Cloning and Expression of the eIF4G subunit of Arabadopsis eIF4F

Lauren Harkinson
University of Texas at Austin

eIF4G is a eukaryotic polypeptide chain initiation factor that acts as a scaffolding protein to bring together the initiation complex that allows the 40S ribosomal subunit to bind to the mRNA. eIF4F contains subunits eIF4G and eIF4E, and plants have two forms of eIF4F; eIF4F and eIF(iso)4F. Not much is known about the difference between the two forms of eIF4F, but only plants seem to have eIF(iso)4F. Since agriculturally devastating plant viruses have been known to hijack these initiation factors to force the cell to produce viral proteins, some plants that have viral resistance have been shown to have knockouts in various subunits of eIF4F or eIF(iso)4F. Arabadopsis thaliana is a flowering plant in the mustard family whose genome has been sequenced, and is an excellent model system for plants because it can be used for genetic studies. The entire eIF4G gene and a truncated version that was created to optimize expression have been cloned into vectors for protein expression in bacteria.
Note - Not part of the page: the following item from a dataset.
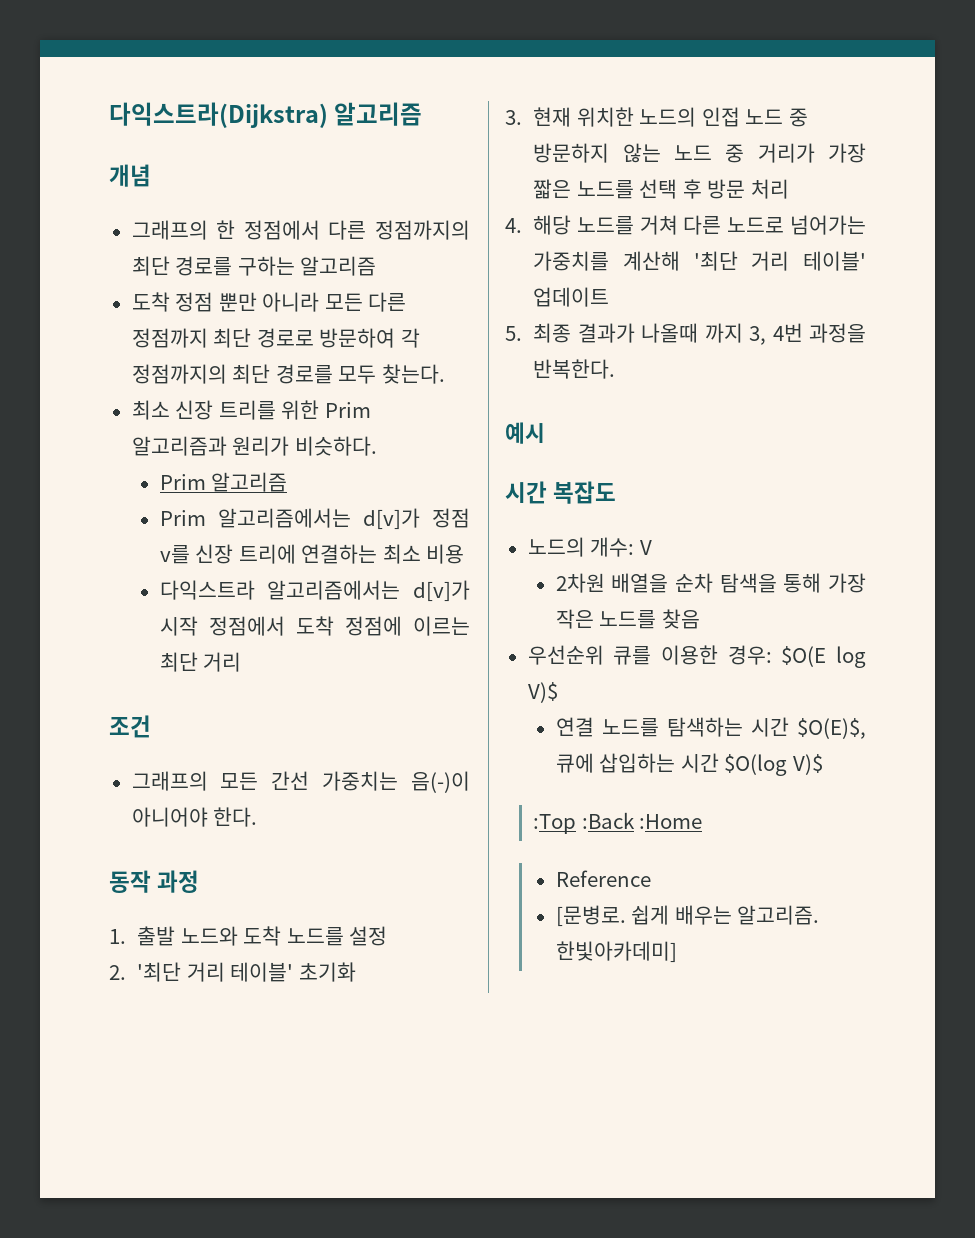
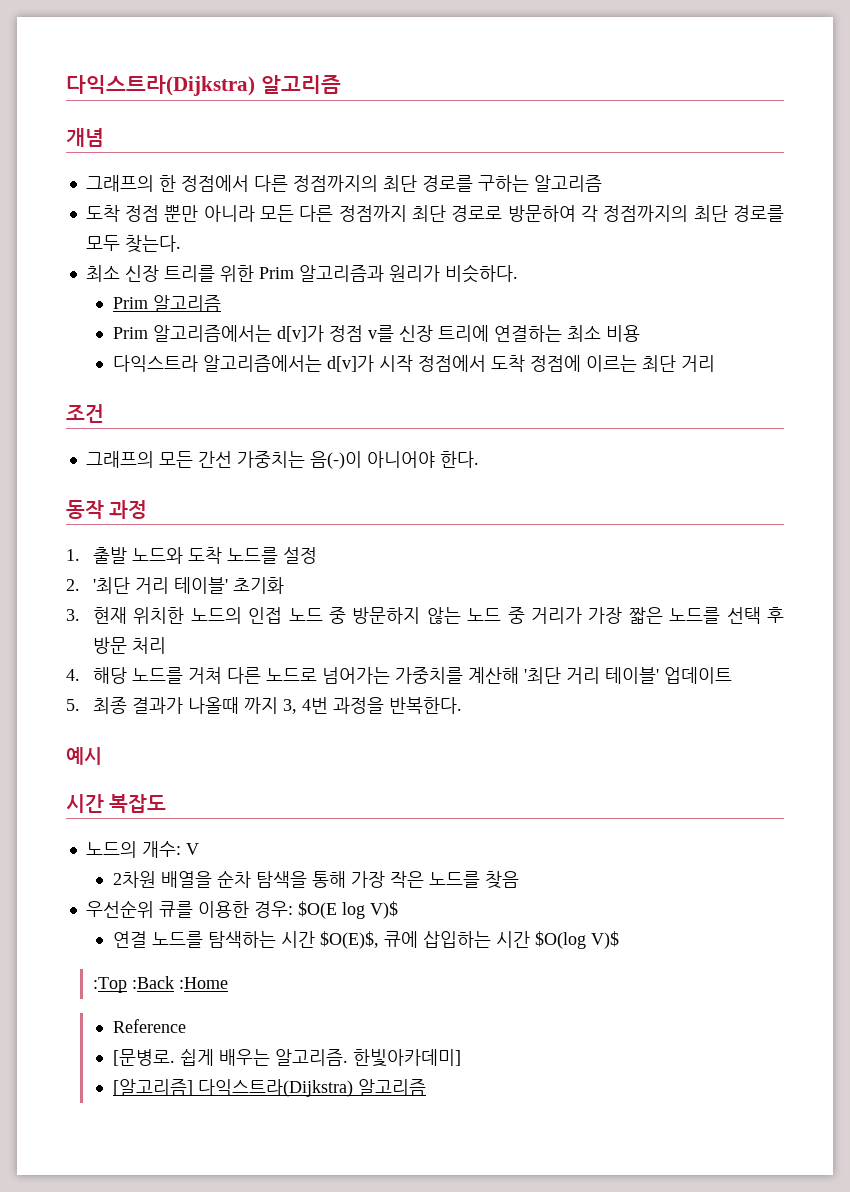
+ [알고리즘] 다익스트라(Dijkstra) 알고리즘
The truncated eIF4G component of eIF4F is being expressed in BL21 E. coli cells. The eIF4E component of eIF4F was previously cloned and is being expressed in BLR E. coli cells. Both types of E. coli cells are grown separately in culture and then combined, so that when the cells are sonicated to break them open, both truncated eIF4G and eIF4E will be present and can bind to each other in solution. By allowing this binding event to take place, the eIF4F complex is stabilized and less subject to degradation. Since truncated eIF4G is a very large protein, degradation is a major concern. A new broth, containing twice as many nutrients as usual (2x LB), was accidentally used and approximately doubled the amount of protein expressed per gram of cells. The eIF4F is purified after sonication by cation exchange, since eIF4G is positively charged in solution. Then affinity chromatography easily purifies the mixture by utilizing eIF4E’s job in translation, which is to bind the 7-methyl-GTP cap on the 5’ end of the mRNA. The expressed protein is being used to raise antibodies against recombinant Arabadopsis eIF4F. The Browning lab is in the process of creating Arabadopsis knockout plants in these genes of interest, and the eIF4F antibodies will be crucial in determining protein levels in the plants through Western blot analysis. These antibodies as well as the purified protein can be used for further studies to differentiate between the roles of eIF4F and eIF(iso)4F in initiation of translation in plants.